3. Channel mute switches. Presently all channels with non-zero fader settings pass their signals on to the master (mix) channel. The modified MXM would be more useful overall if channels could be selectively disengaged from the mix bus while still feeding their respective post-fader direct outputs. That way a mix of certain mics could be recorded while directly recording others. The most logical place for the necessary switches would be right on the front panel next to the channel faders, although this could create crowding and/or visual aesthetic concerns. If Channel's 2 through 5's "speech filter" slide switches turn out to be less useful than mute switches would be, the former could in fact be converted to or replaced by the latter.

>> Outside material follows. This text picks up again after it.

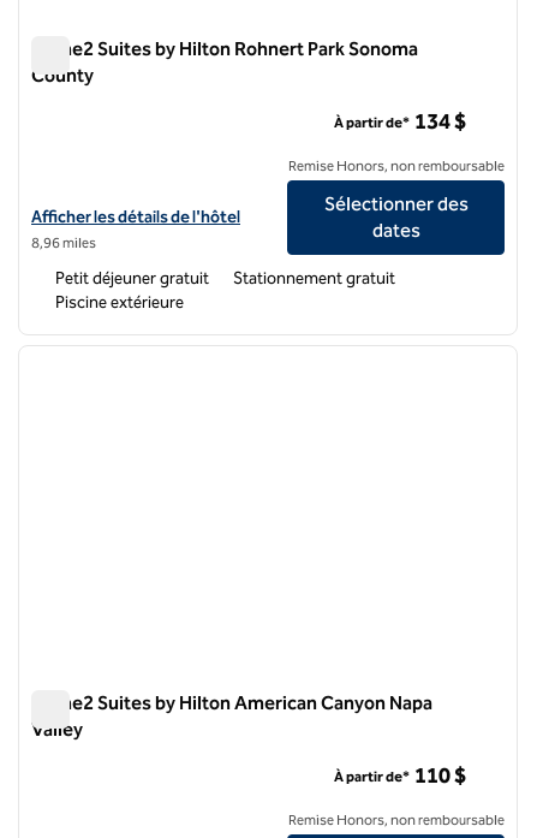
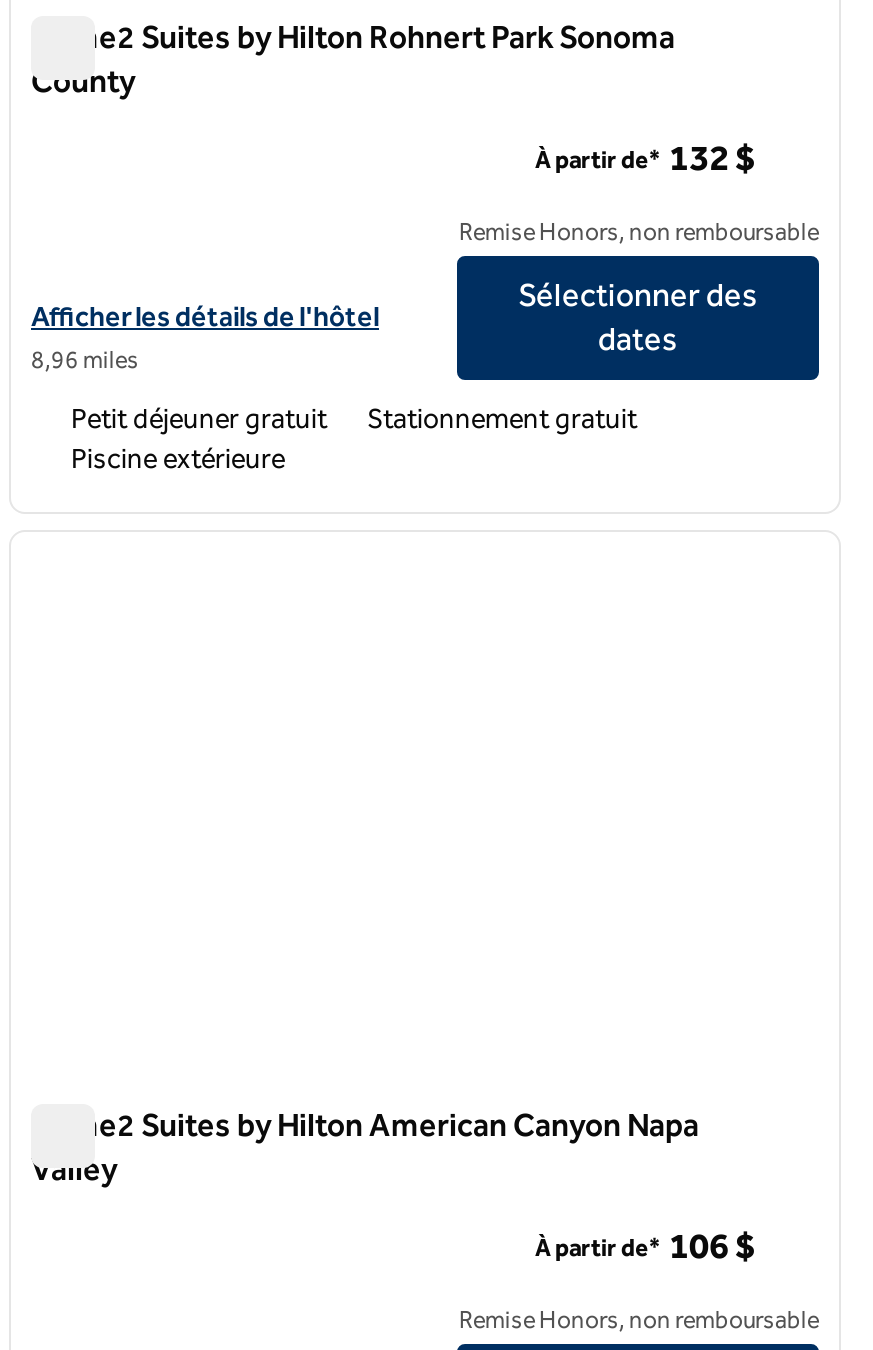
[334,109,466,135] À partir de* 134 $ -> [535,137,755,181] À partir de* 132 $
[334,763,466,789] À partir de* 110 $ -> [535,1225,755,1269] À partir de* 106 $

4. Switchable phantom power. The MXM supports only dynamic microphones at this time. This situation was acceptable in the early 1960's, however today's studio uses plenty of condenser mics which require a +48 V bias on XLR pins 2 and 3 (referenced to pin 1). This is a challenging situation because it would require additional power supply circuitry in the already crowded (although neat) chassis. Perhaps a connector could be added for an external "wall-wart" style transformer/rectifier and then a regulator, filter capacitors, and +48 V bus could then be added within the MXM. I would install any phantom power switches next to the XLR inputs on the rear panel if matched 68-K-ohm resistors were used to couple bias to pins 2 and 3. As a possible alternative, the bias could be applied at the center tap of the input transformers. This appears to be pin 6 on the Bogen T-155 (from Bogen Manual), which is presently unused. However, depending on how this transformer is designed, the effect of DC on magnetic permeability is important to consider. Moreover, certain fault conditions could potentially result in highly undesirable transformer burn-out.
5. Channel-selectable V.U. meter. Currently the big V.U. meter looks impressive but has questionable practical value. Wedded to the master channel and "calibrated" only by an obscure "gain diagram" (Figure 11), it is all but meaningless for the direct outputs. For a luxury modification, a 6-position rotary switch could be added so that the metering circuit could monitor any of the five input channels or the master channel. Of course, appropriate actual calibration would also be desirable. I'm uncertain where I would mount such a rotary switch (below the meter?).
6. Reverse channel 1's buffer protection blunder. See the above paragraph entitled "One Ill-Conceived Feature," and short out the appropriate 1.0 M-ohm resistor.